START Data listing

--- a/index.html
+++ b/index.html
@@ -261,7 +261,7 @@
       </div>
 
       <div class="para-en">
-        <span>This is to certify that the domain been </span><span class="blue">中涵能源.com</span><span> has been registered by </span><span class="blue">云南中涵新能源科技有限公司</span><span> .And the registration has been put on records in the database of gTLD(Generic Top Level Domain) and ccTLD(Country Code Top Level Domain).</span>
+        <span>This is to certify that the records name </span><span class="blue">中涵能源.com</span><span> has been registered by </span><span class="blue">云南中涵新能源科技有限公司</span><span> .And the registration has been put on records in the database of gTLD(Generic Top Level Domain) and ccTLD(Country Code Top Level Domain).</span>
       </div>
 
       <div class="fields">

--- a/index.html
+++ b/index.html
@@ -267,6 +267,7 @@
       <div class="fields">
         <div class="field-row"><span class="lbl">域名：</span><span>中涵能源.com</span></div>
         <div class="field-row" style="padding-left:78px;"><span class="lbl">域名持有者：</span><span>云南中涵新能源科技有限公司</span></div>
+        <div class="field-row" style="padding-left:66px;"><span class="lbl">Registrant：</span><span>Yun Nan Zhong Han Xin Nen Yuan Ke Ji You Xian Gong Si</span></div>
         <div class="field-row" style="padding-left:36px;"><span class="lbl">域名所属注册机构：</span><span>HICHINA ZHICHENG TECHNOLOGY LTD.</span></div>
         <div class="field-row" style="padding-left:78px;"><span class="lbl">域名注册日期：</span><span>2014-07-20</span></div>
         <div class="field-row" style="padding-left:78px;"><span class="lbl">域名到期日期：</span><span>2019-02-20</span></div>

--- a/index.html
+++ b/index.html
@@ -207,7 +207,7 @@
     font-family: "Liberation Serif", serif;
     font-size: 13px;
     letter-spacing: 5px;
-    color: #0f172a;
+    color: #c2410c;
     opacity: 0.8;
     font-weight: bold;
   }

END Data listing
START Data listing

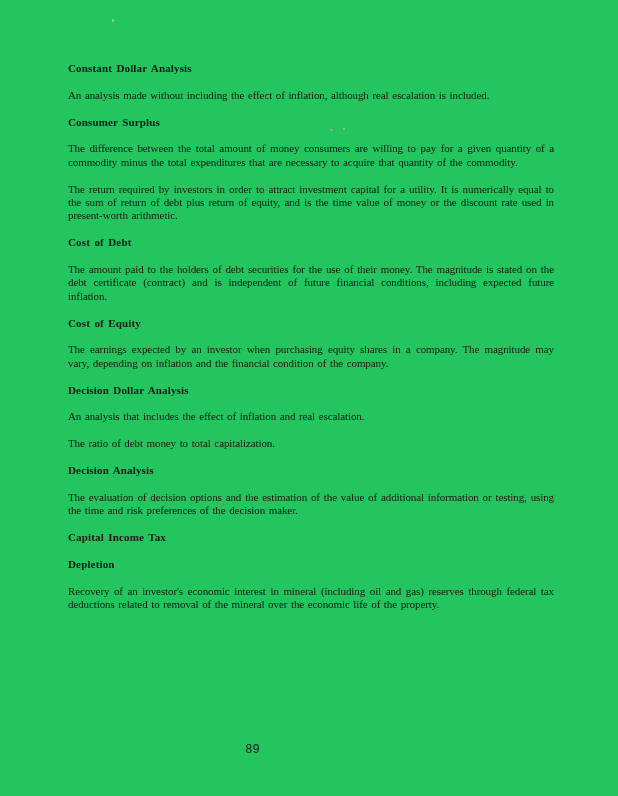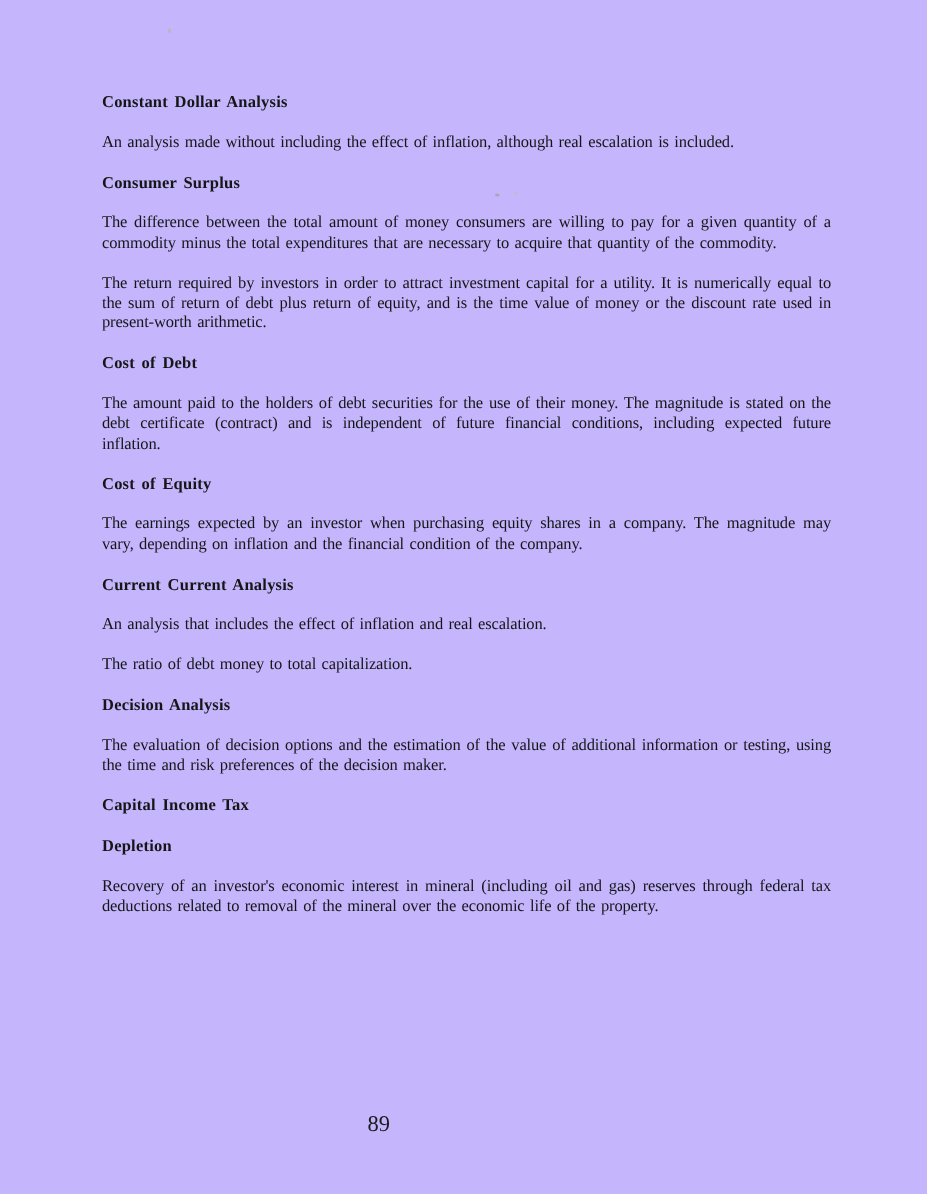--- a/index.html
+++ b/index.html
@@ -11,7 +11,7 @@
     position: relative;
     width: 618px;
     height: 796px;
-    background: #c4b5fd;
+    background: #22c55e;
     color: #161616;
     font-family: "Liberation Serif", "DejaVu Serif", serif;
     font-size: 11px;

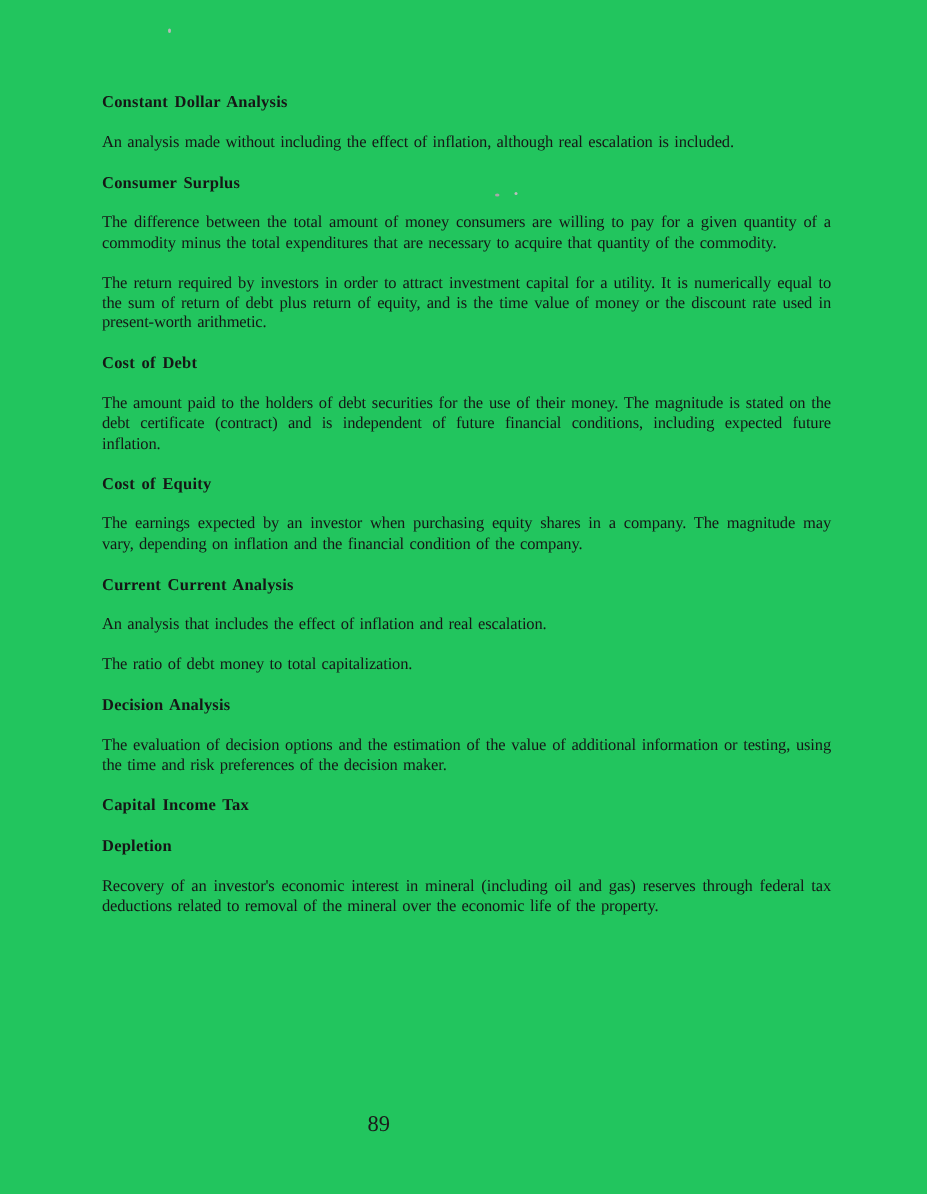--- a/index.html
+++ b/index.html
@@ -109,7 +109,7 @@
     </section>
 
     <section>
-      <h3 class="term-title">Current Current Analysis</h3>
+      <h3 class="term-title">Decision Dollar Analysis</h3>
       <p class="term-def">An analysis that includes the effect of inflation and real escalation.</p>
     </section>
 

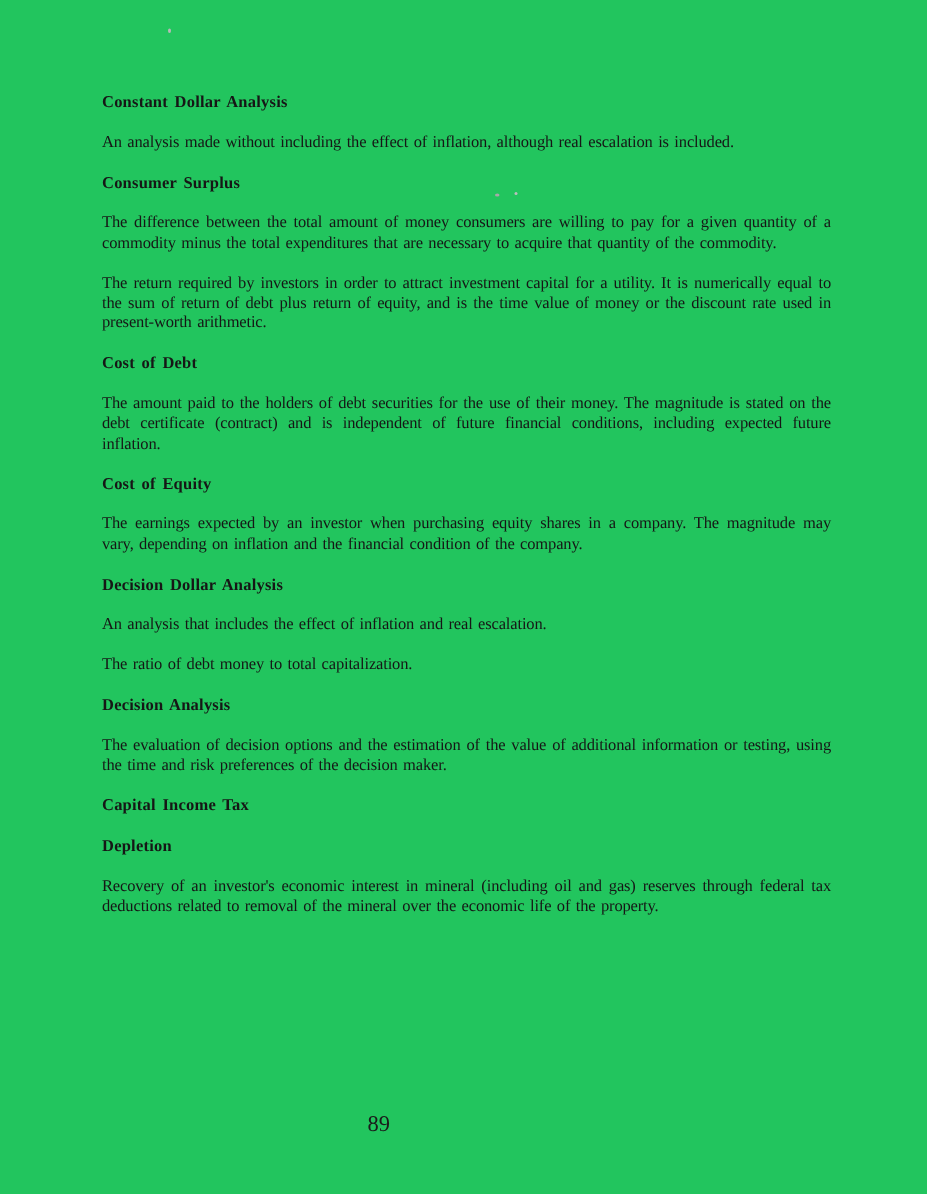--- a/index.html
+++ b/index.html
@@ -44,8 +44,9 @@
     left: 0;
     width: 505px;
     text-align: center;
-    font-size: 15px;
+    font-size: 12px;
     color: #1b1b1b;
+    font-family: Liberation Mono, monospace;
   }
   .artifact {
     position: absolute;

END Data listing

Every line from the line containing "text-align: center;" through the line containing "position: absolute;" in the records above must be retyped exactly. Leave out the rest.

• _Your solution_:
     text-align: center;
-    font-size: 15px;
+    font-size: 12px;
     color: #1b1b1b;
+    font-family: Liberation Mono, monospace;
   }
   .artifact {
     position: absolute;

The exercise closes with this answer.